The nuclear deterrence theory, supported by the threat of nuclear weapons use, would cease to exist without first use or any other use of the weapons. I suggest that Prime Minister Kishida strike a no-first-use agreement with his counterparts, conditioned on Russia’s agreement, and then fly to Moscow to persuade President Putin to agree with the policy. If a no-first-use policy were to be declared and mutual trust achieved over time, a solution to the war in Ukraine might come into view. Every plausible solution should be attempted to avert a third world war.

On the other hand, the nuclear deterrence theory must not appear to receive acceptance in Hiroshima. If Japan’s leader is seen as affirming the theory in his home district of Hiroshima, people would naturally interpret that as Hiroshima lending credence to the theory.

The G8 Summit of Lower House Speakers (Speakers’ Summit), a meeting in which Russian representatives also took part, was held in Hiroshima in 2008. At that time, I guided the participants through the Hiroshima Peace Memorial Museum, located in the city’s Naka Ward. After the participants listened to a personal account of the atomic bombing provided by Akihiro Takahashi, former director of the museum who died in 2014 at the age of 80, then-Speaker of the U.S. House of Representatives Nancy Pelosi grasped his hand and commended him with the words, “That was beautiful.”
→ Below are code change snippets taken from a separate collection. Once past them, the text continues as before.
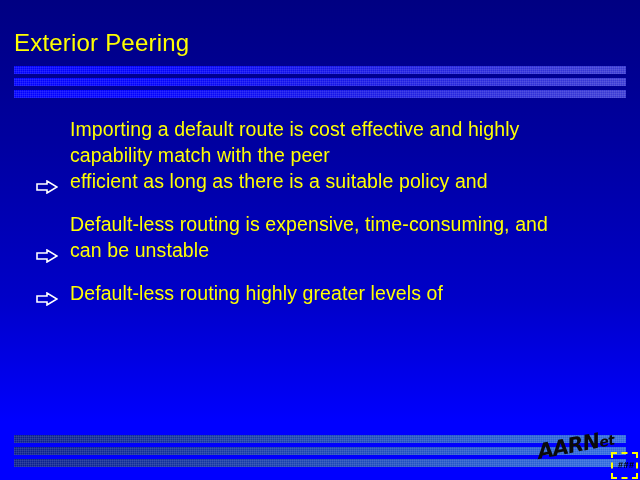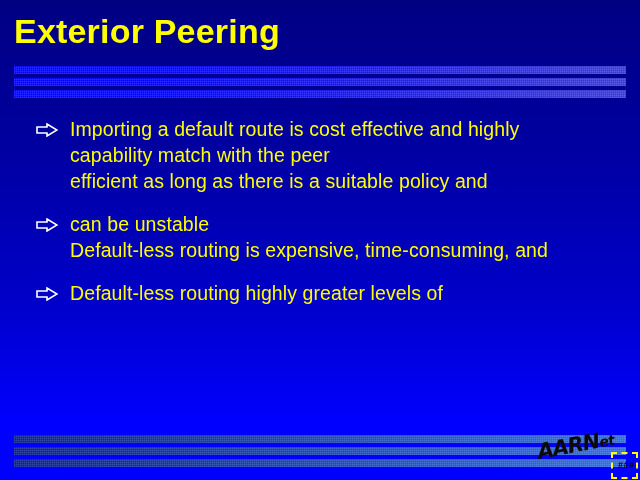--- a/index.html
+++ b/index.html
@@ -20,10 +20,10 @@
   #title {
     position: absolute;
     left: 14px;
-    top: 12px;
+    top: 24px;
     color: #ffff00;
-    font-size: 34px;
-    font-weight: bold;
+    font-size: 24px;
+    font-weight: normal;
     letter-spacing: 0.2px;
     line-height: 38px;
     white-space: nowrap;

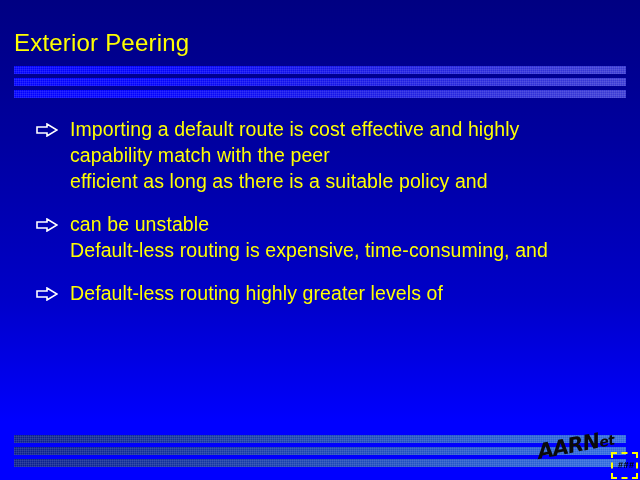--- a/index.html
+++ b/index.html
@@ -70,7 +70,7 @@
   }
   .bullet-row {
     display: flex;
-    align-items: flex-start;
+    align-items: flex-end;
     margin-bottom: 17px;
   }
   .bullet-marker {

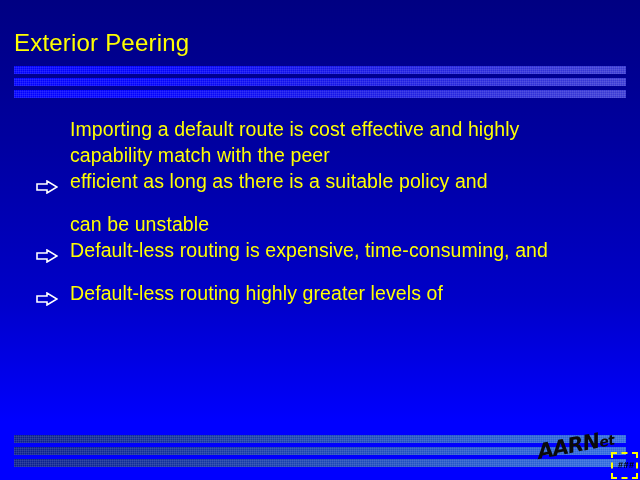--- a/index.html
+++ b/index.html
@@ -170,8 +170,8 @@
         </svg>
       </span>
       <span class="bullet-text">
+        <span class="line">Default-less routing is expensive, time-consuming, and</span>
         <span class="line">can be unstable</span>
-        <span class="line">Default-less routing is expensive, time-consuming, and</span>
       </span>
     </div>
I want Mr. Kishida to take the initiative and guide the G7 leaders at the Hiroshima Summit on a tour of the museum and, afterward, remind them with conviction as a representative of Hiroshima, “With that knowledge, the use of nuclear weapons should be inconceivable.” No one would be able to refute that sentiment. The leaders would be forever bound by their response to the prime minister, or bear the shame of not taking a clear enough stand. That is how we can make the most of Hiroshima’s role as host of the summit meeting.